Alongside Ellaria, Oberryn pilgrimaged to the Capital and brought common sense back to Lannister depravity. In short time, he was able to enjoy the sight of a choking “Baratheon” king and sit on the Small Council. He even judged the short-legged but big-hearted Tyrion Lannister, who is clearly the best of his family. If he is innocent, it speaks volumes of his dysfunctional lion pack, which cannibalizes its own, and if he is guilty, then he did the world an immeasurable service on the day of our previous king’s wedding.
For his part, Oberyn saw through the embarrassment and shame that Tywin’s family has brought to the Seven Kingdoms and stood as Tyrion’s champion on the field of battle against the Mountain…a man who raped and slaughtered one of our beloved queens. And that monster in his dying breath also took Oberyn’s life too in the end. But not before the Red Viper bared its teeth, revealing a nip that will surely guarantee the Mountain a most unpleasant descent into the deepest of the Seven Hells.

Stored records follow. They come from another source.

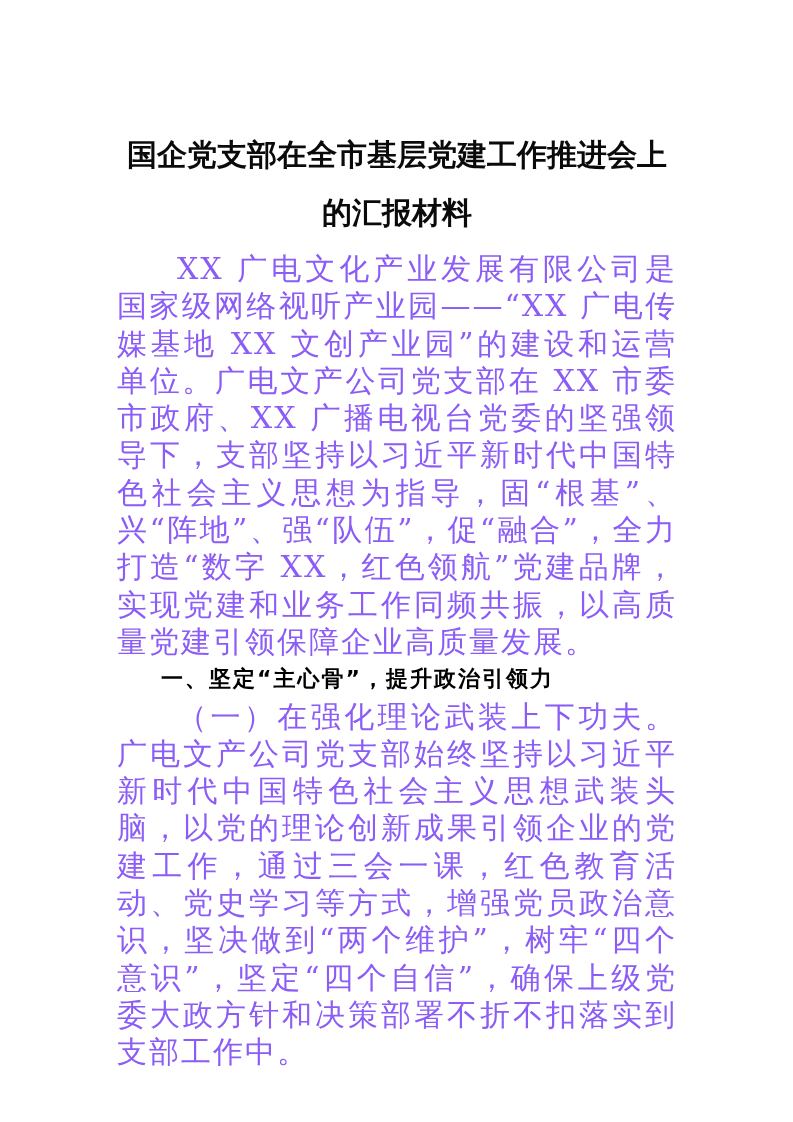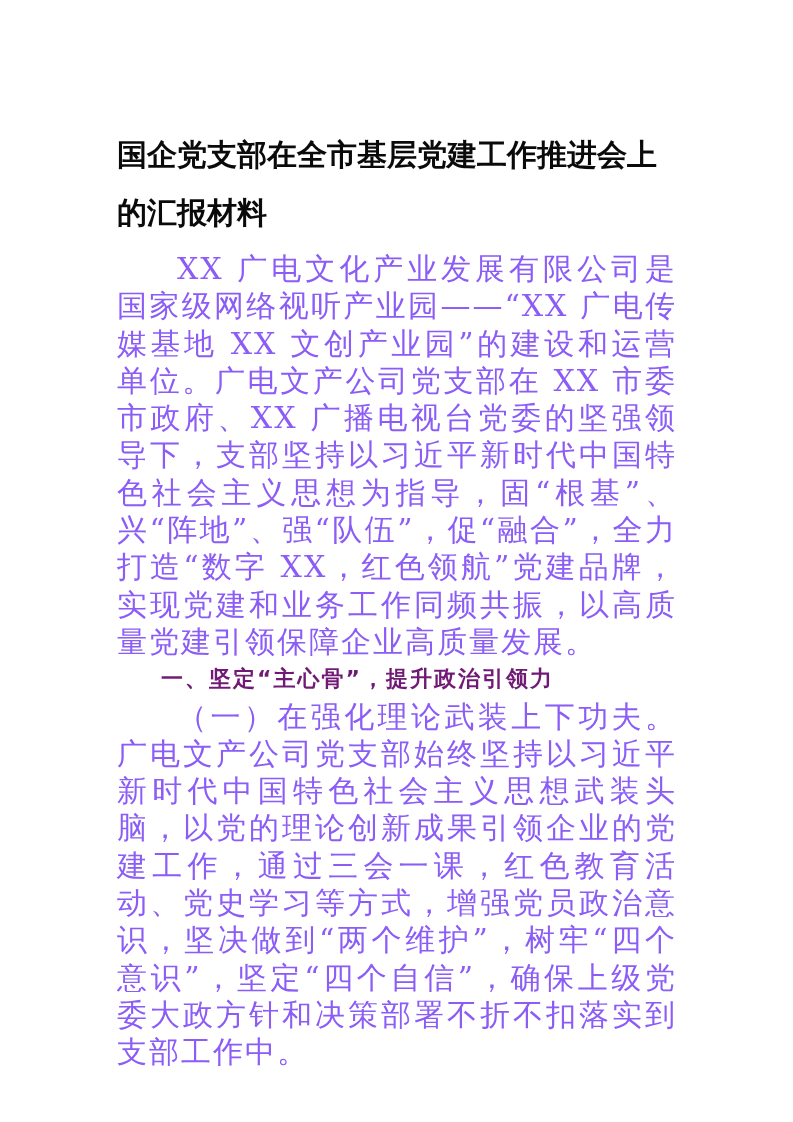--- a/index.html
+++ b/index.html
@@ -24,6 +24,7 @@
     font-weight: bold;
     font-size: 30px;
     line-height: 58px;
+    text-align: center;
     letter-spacing: 0px;
     color: #0a0a0a;
   }

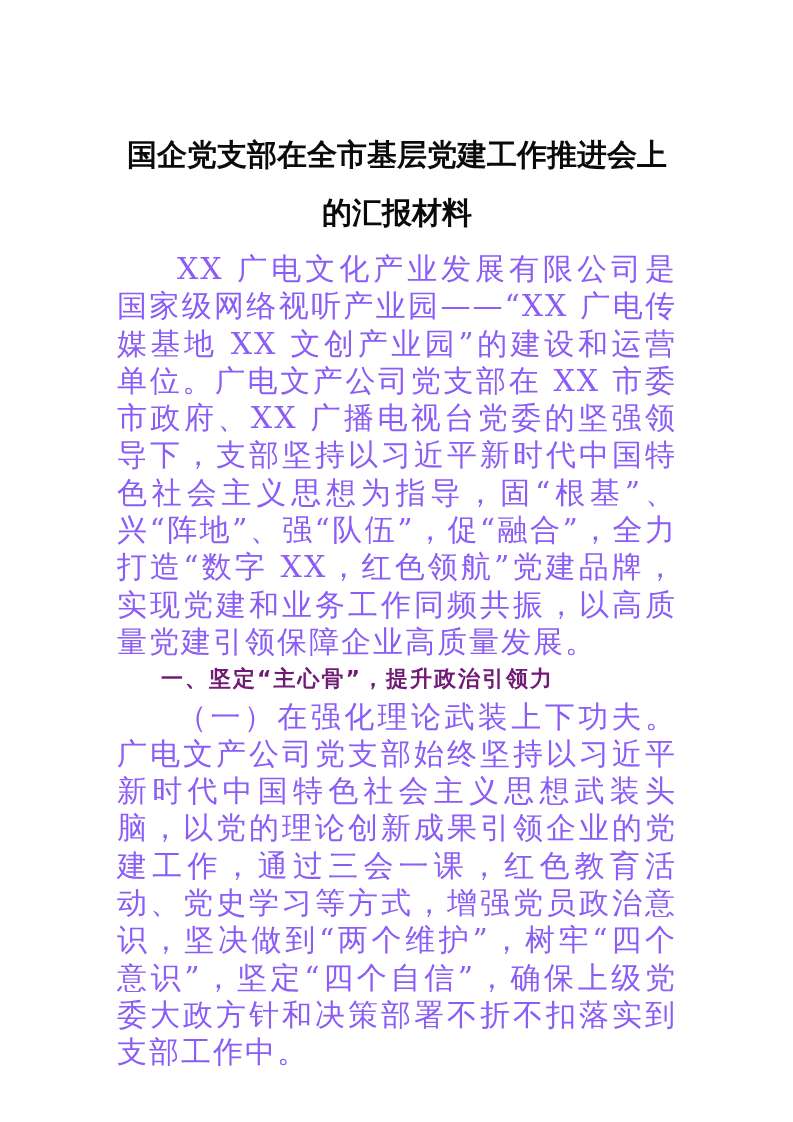--- a/index.html
+++ b/index.html
@@ -52,7 +52,7 @@
     line-height: 37.3px;
     letter-spacing: 2px;
     text-indent: 2em;
-    color: #701a75;
+    color: #000000;
   }
   .lead {
     

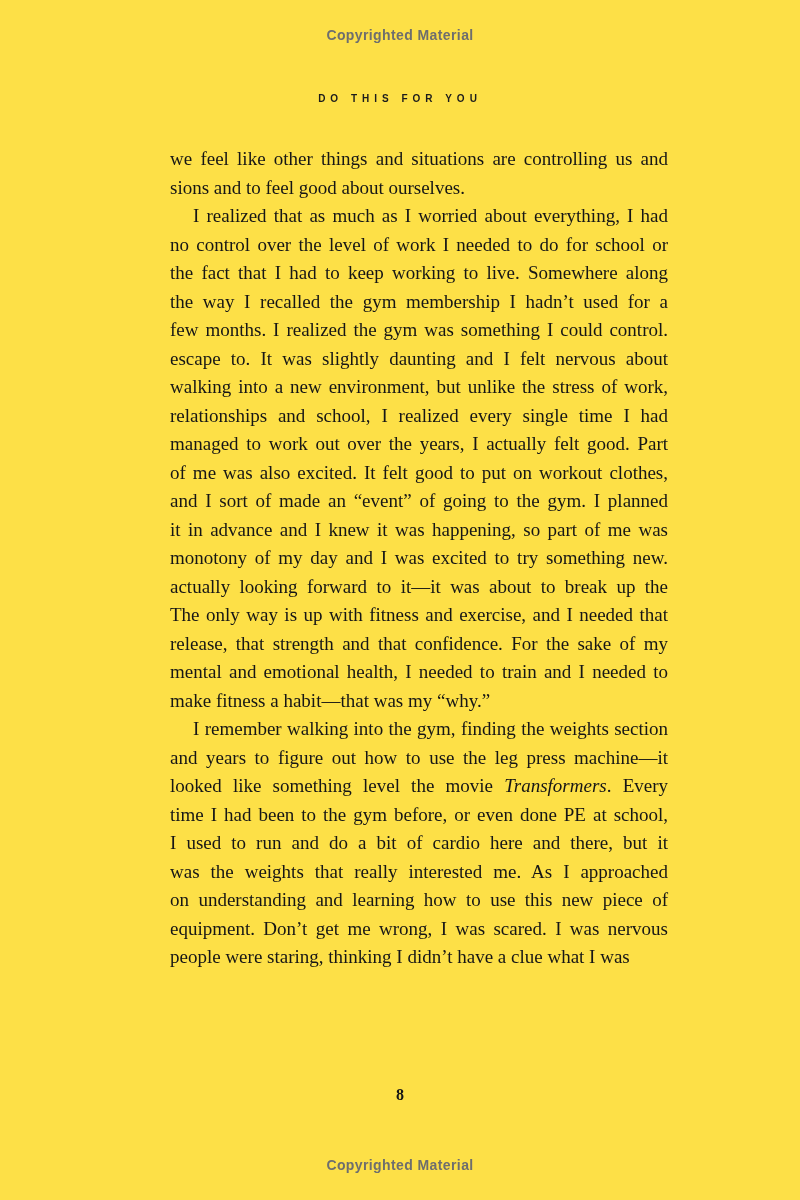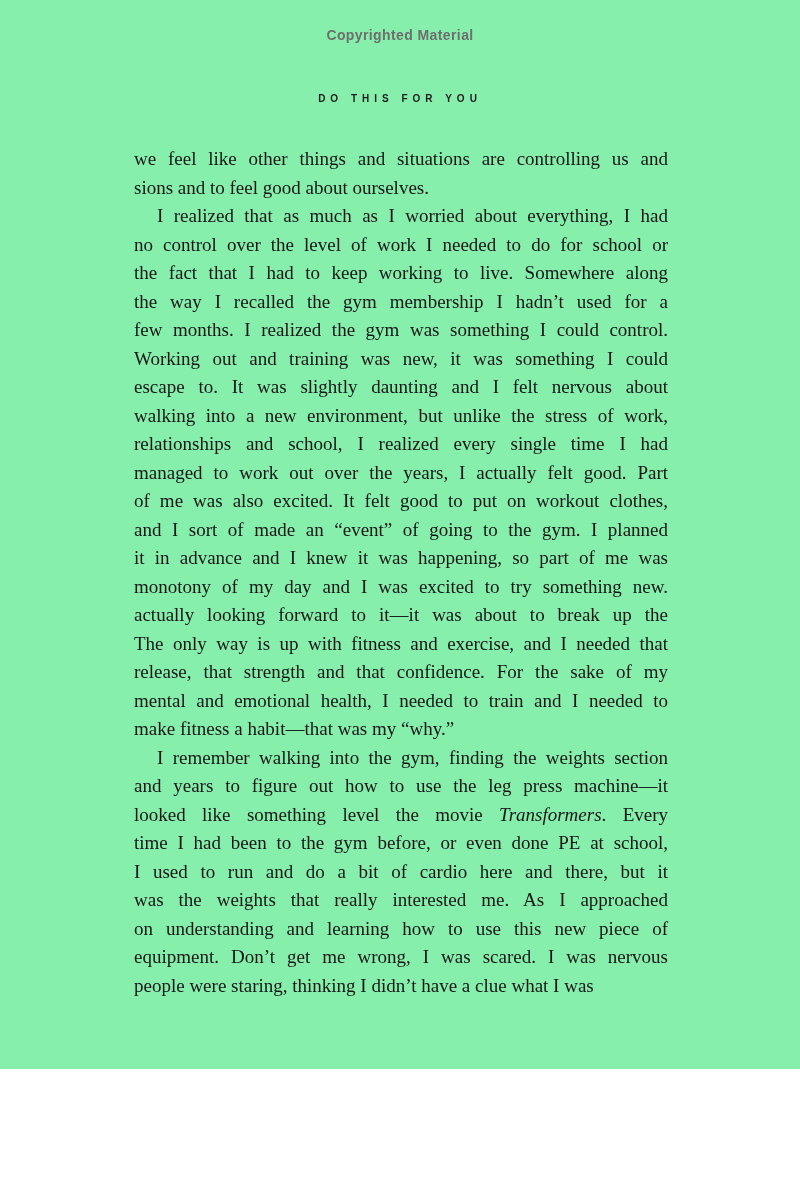--- a/index.html
+++ b/index.html
@@ -10,8 +10,8 @@
   .page {
     position: relative;
     width: 800px;
-    height: 1069px;
-    background: #86efac;
+    height: 1200px;
+    background: #fde047;
     overflow: hidden;
     font-family: "Liberation Serif", serif;
   }

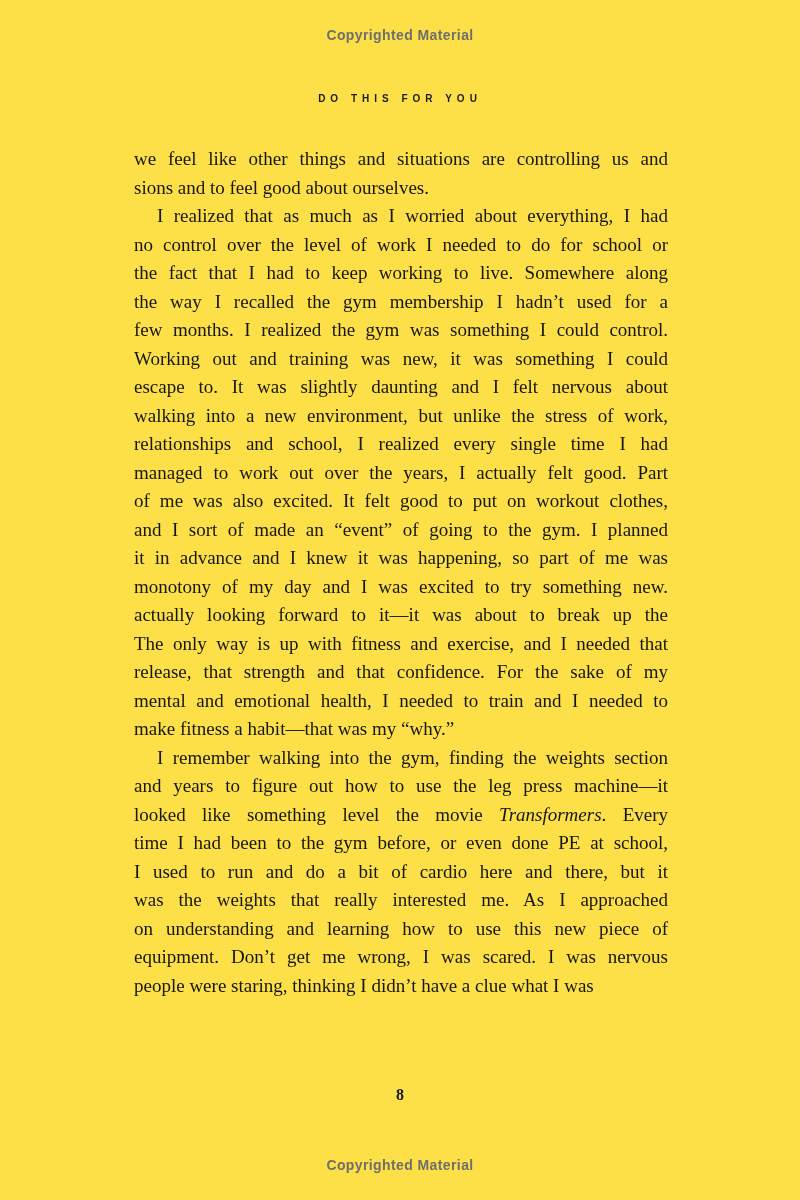--- a/index.html
+++ b/index.html
@@ -54,6 +54,7 @@
     text-align: justify;
     text-align-last: justify;
     white-space: nowrap;
+    margin-left: 36px;
   }
   .line.last {
     text-align-last: left;

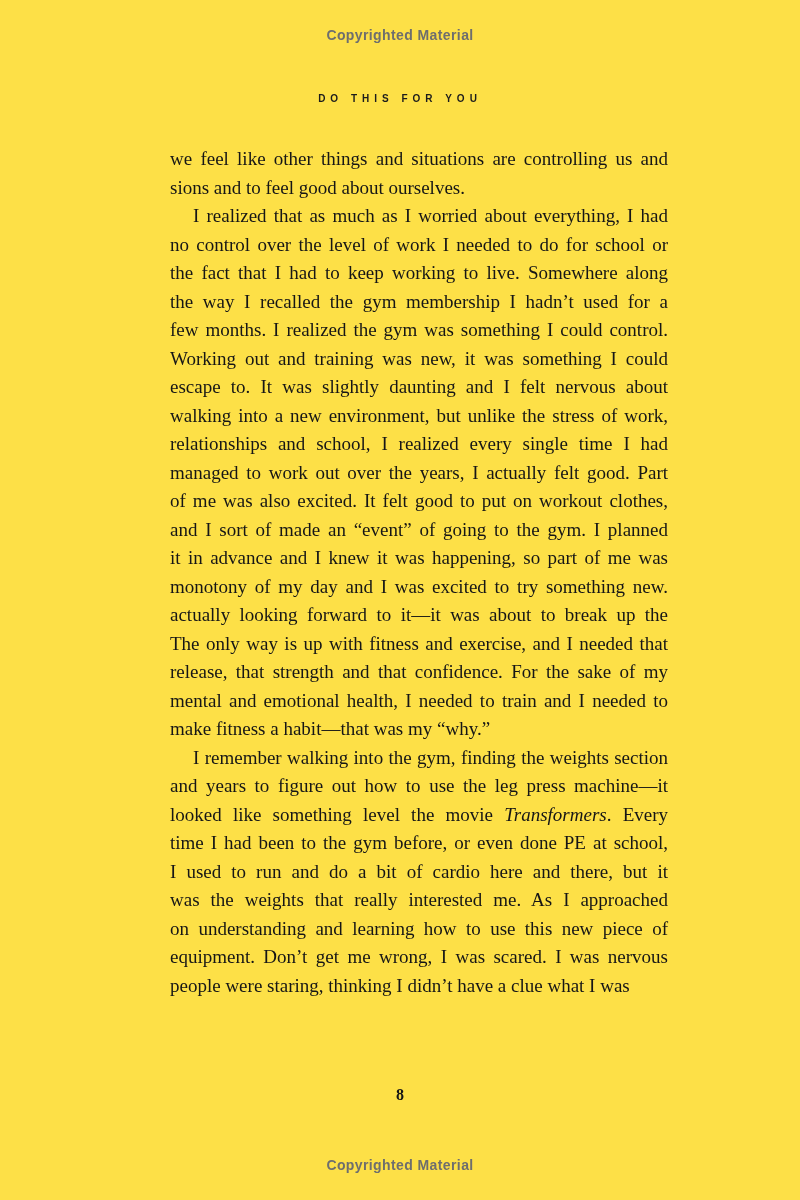--- a/index.html
+++ b/index.html
@@ -94,7 +94,6 @@
         <div class="line"><span>the fact that I had to keep working to live. Somewhere along</span></div>
         <div class="line"><span>the way I recalled the gym membership I hadn’t used for a</span></div>
         <div class="line"><span>few months. I realized the gym was something I could control.</span></div>
-        <div class="line"><span>Working out and training was new, it was something I could</span></div>
         <div class="line"><span>escape to. It was slightly daunting and I felt nervous about</span></div>
         <div class="line"><span>walking into a new environment, but unlike the stress of work,</span></div>
         <div class="line"><span>relationships and school, I realized every single time I had</span></div>

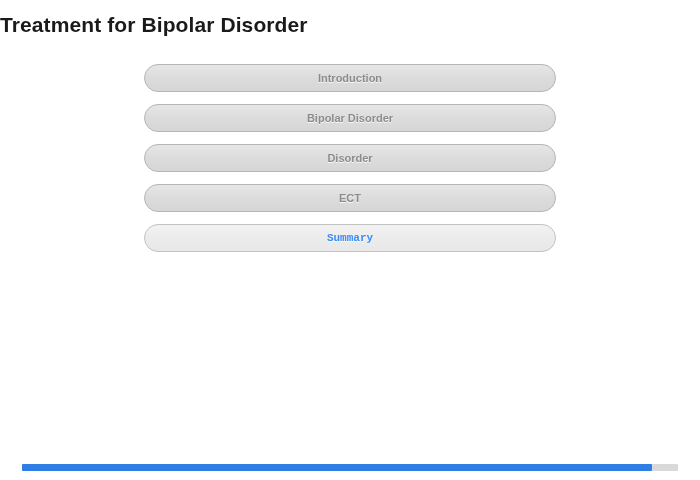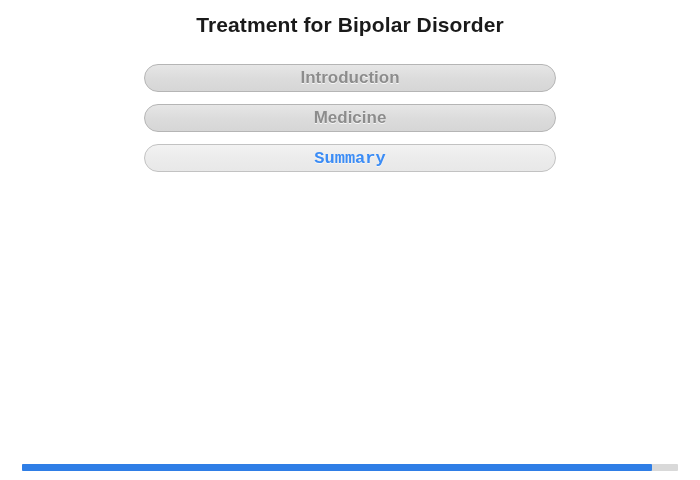--- a/index.html
+++ b/index.html
@@ -21,7 +21,7 @@
     box-sizing: border-box;
   }
   .title {
-    text-align: center;
+    text-align: left;
     font-size: 21px;
     font-weight: bold;
     color: #1a1a1a;

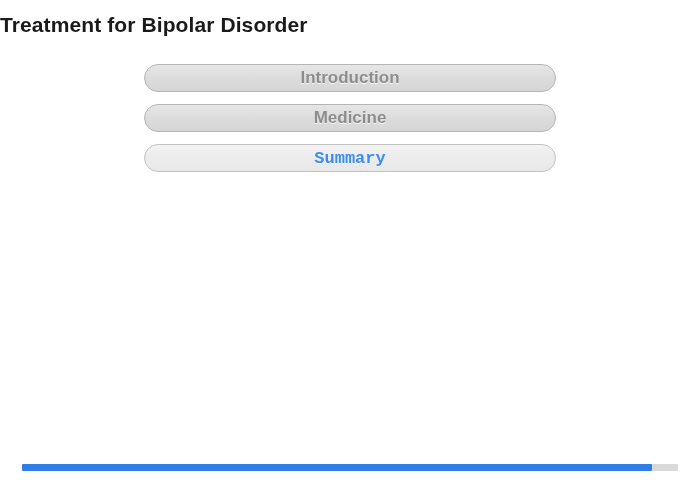--- a/index.html
+++ b/index.html
@@ -45,7 +45,7 @@
     display: flex;
     align-items: center;
     justify-content: center;
-    font-size: 17px;
+    font-size: 11px;
     font-weight: bold;
     color: #8c8c8c;
     box-sizing: border-box;

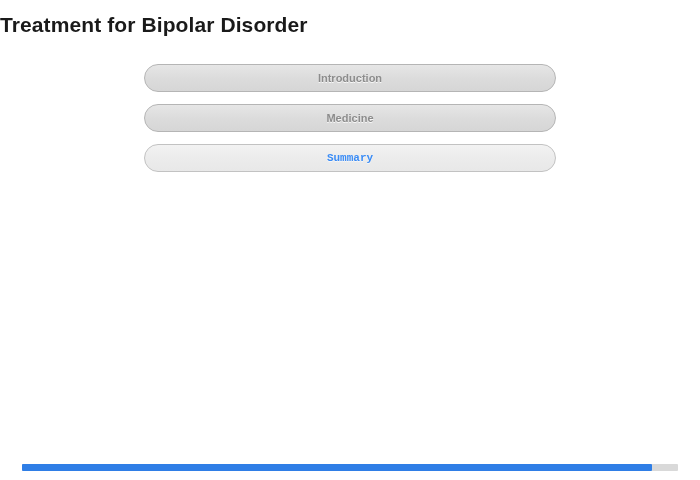--- a/index.html
+++ b/index.html
@@ -95,6 +95,9 @@
       <span>Introduction</span>
     </div>
     <div class="menu-item">
+      <span>Bipolar Disorder</span>
+    </div>
+    <div class="menu-item">
       <span>Medicine</span>
     </div>
     <div class="menu-item current">

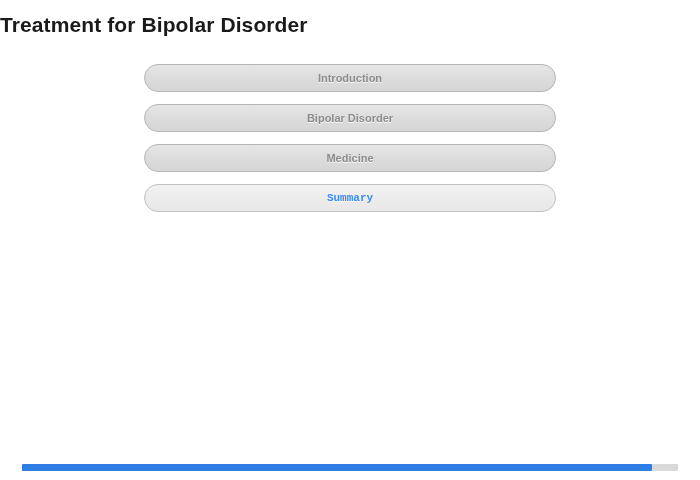--- a/index.html
+++ b/index.html
@@ -98,7 +98,7 @@
       <span>Bipolar Disorder</span>
     </div>
     <div class="menu-item">
-      <span>Medicine</span>
+      <span>Disorder</span>
     </div>
     <div class="menu-item current">
       <span>Summary</span>

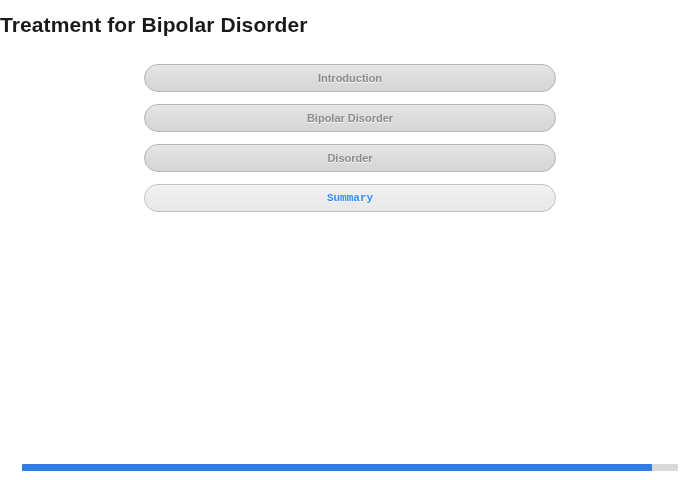--- a/index.html
+++ b/index.html
@@ -100,6 +100,9 @@
     <div class="menu-item">
       <span>Disorder</span>
     </div>
+    <div class="menu-item">
+      <span>ECT</span>
+    </div>
     <div class="menu-item current">
       <span>Summary</span>
     </div>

Because of the Lannisters squabbling, our prince is dead. Doran will do as he must, but this dysfunctional bile that apparently can be mistaken for blood and kinship at Casterly Rock has cost Sunspear dearly once again. And it will be the last time. Thank the Seven Gods that we have Myrcella Baratheon here in our fair Water Gardens where she can be educated free from the monsters she calls kin. Indeed, Tyrion wisely sent her to our arms for safe keeping, and we shall keep her especially safe until the moment is right. One can imagine just the thought of it would make the Red Viper smile. As does final victory, bringing Elia’s horror one-step closer to absolution.